Uma alternativa é usar Flaco López e Estevão em movimentos mais centralizados, abrindo espaços pelas pontas. Outra é apostar em chutes de média distância, já que a defesa adversária vai se fechar na área. O importante é que o time não repita o erro de ficar trocando passes em frente à área sem criar perigo.
A pressão sobre Abel Ferreira aumenta nesta reta final. O treinador já demonstrou capacidade de ajustar o time em momentos decisivos, mas precisa encontrar uma solução rápida para um problema que persiste há meses. Os treinos desta semana serão fundamentais.
O jogo de quarta-feira será um teste de fogo. Mais do que a classificação em si, o que está em jogo é a confiança do elenco para seguir vivo no campeonato. Um tropeço contra o Cerro Porteño pode, além de complicar a classificação, abalar a estrutura de um time que ainda busca se encontrar sob o comando de Abel.
Urgência na Libertadores: pressão, alerta e a busca por resposta
O Palmeiras não pode se dar ao luxo de errar novamente. A campanha na Libertadores até aqui foi consistente, mas a fase de mata-mata exige outro nível de concentração e eficiência. O Cerro Porteño sabe que o jogo de ida, na casa do Palmeiras, é a chance de surpreender.
Por isso, o alerta de Abel Ferreira é mais do que justificado. A equipe precisa de uma vitória convincente para levar vantagem ao Paraguai e administrar a decisão. Qualquer outro resultado aumenta a tensão e coloca o Palmeiras em posição delicada.

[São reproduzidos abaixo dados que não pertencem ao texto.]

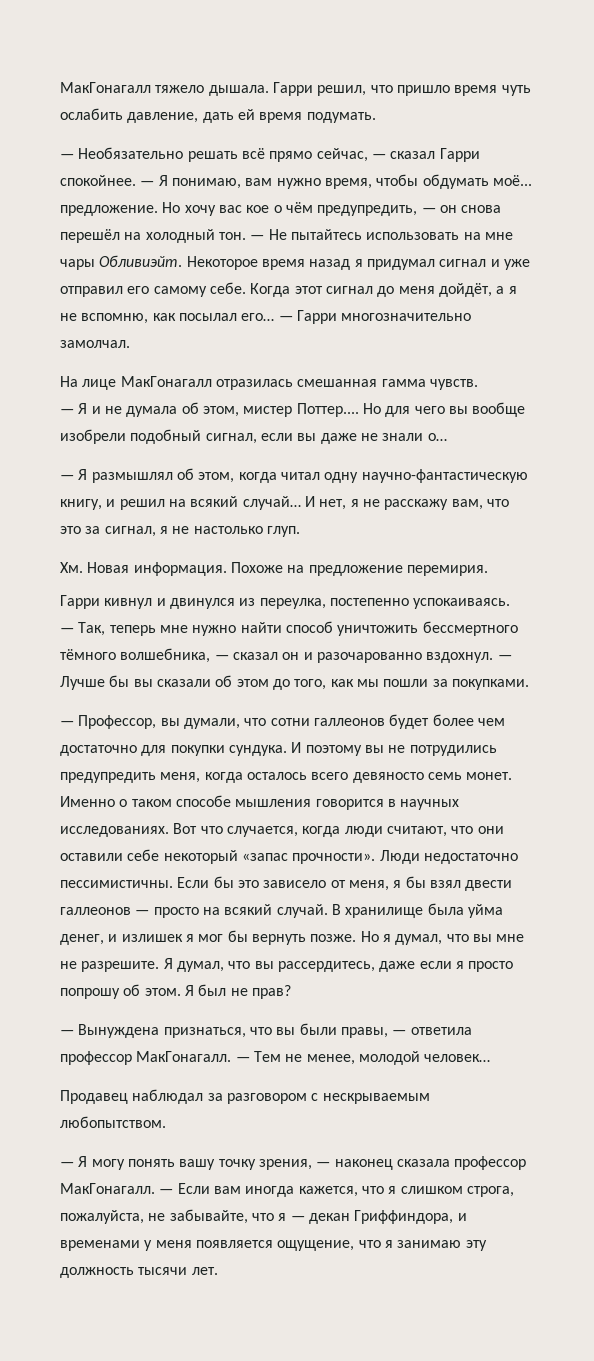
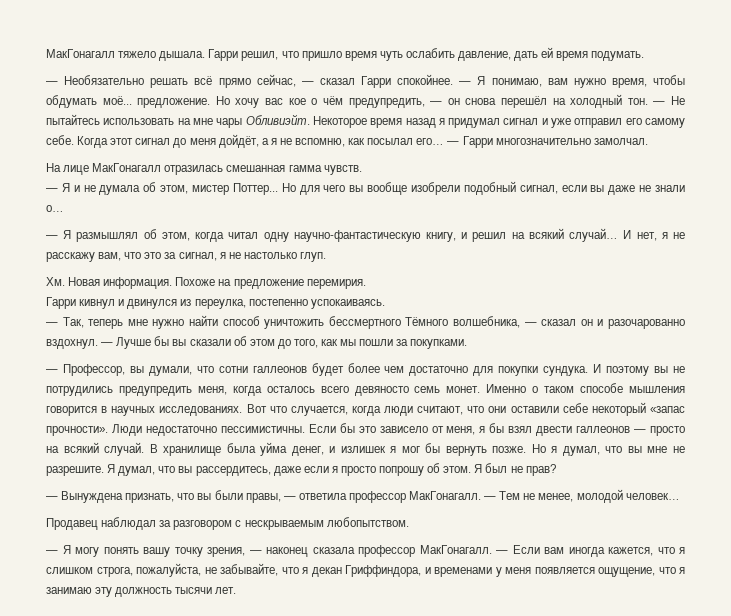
- — Я и не думала об этом, мистер Поттер....
+ — Я и не думала об этом, мистер Поттер...
- — Так, теперь мне нужно найти способ уничтожить бессмертного тёмного волшебника, — сказал он и разочарованно вздохнул.
+ — Так, теперь мне нужно найти способ уничтожить бессмертного Тёмного волшебника, — сказал он и разочарованно вздохнул.
- — Вынуждена признаться, что вы были правы, — ответила профессор МакГонагалл.
+ — Вынуждена признать, что вы были правы, — ответила профессор МакГонагалл.
- — Если вам иногда кажется, что я слишком строга, пожалуйста, не забывайте, что я — декан Гриффиндора, и временами у меня появляется ощущение, что я занимаю эту должность тысячи лет.
+ — Если вам иногда кажется, что я слишком строга, пожалуйста, не забывайте, что я декан Гриффиндора, и временами у меня появляется ощущение, что я занимаю эту должность тысячи лет.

A torcida, nos últimos anos, se acostumou a ver o time superar seus limites nos momentos difíceis. No entanto, a impressão que fica é de que este elenco carece de alternativas táticas quando o plano principal não funciona. E foi exatamente isso que o Internacional expôs no último domingo.
O Palmeiras admite a dificuldade, o que é um primeiro passo. Agora, precisa mostrar em campo que aprendeu a lição. Abrir o placar cedo, ter paciência para construir as jogadas e, acima de tudo, não se desesperar se o gol não sair nos primeiros minutos. O jogo tem 90 minutos, e a classificação se decide em até 180.
O time precisa entender que, contra adversários fechados, a calma é tão importante quanto a pressão. E aproveitar os momentos de transição do rival para atacar com velocidade e objetividade.
Confira também como os reservas do Fluminense responderam à pressão e jogaram o peso da decisão sobre os titulares na Libertadores.
Perguntas Frequentes
Por que o Palmeiras está preocupado com o Cerro Porteño?
O Palmeiras enfrenta o Cerro Porteño nas oitavas de final da Libertadores e teme o estilo fechado do adversário. O time paraguaio deve se defender com muitos jogadores atrás da linha da bola, apostar em transições rápidas e explorar bolas paradas. Abel Ferreira sabe que o time sofre para furar esse tipo de defesa, como demonstrou no empate com o Internacional.
Quando será o jogo de volta entre Palmeiras e Cerro Porteño?
O jogo de volta será no dia 19 de agosto, em Assunção, no Paraguai. O Palmeiras vai precisar decidir a classificação fora de casa, o que aumenta a pressão para fazer um bom resultado no jogo de ida, em São Paulo.
Quais desfalques o Palmeiras tem para o duelo da Libertadores?
O técnico Abel Ferreira não poderá contar com o zagueiro Bruno Fuchs, o lateral-esquerdo Jefté, o lateral-direito Khellven e o atacante Paulinho. O zagueiro Gustavo Gómez é dúvida, pois se recupera de uma lesão na coxa. O time terá apenas dois dias de treino para ajustar a equipe.
O que Abel Ferreira disse sobre o empate com o Internacional?
Abel Ferreira admitiu que o Palmeiras tem dificuldade quando o adversário baixa o bloco e coloca cinco, seis ou até sete jogadores na defesa. O treinador espera encontrar o mesmo cenário contra o Cerro Porteño e pediu que o time esteja preparado para abrir o placar primeiro.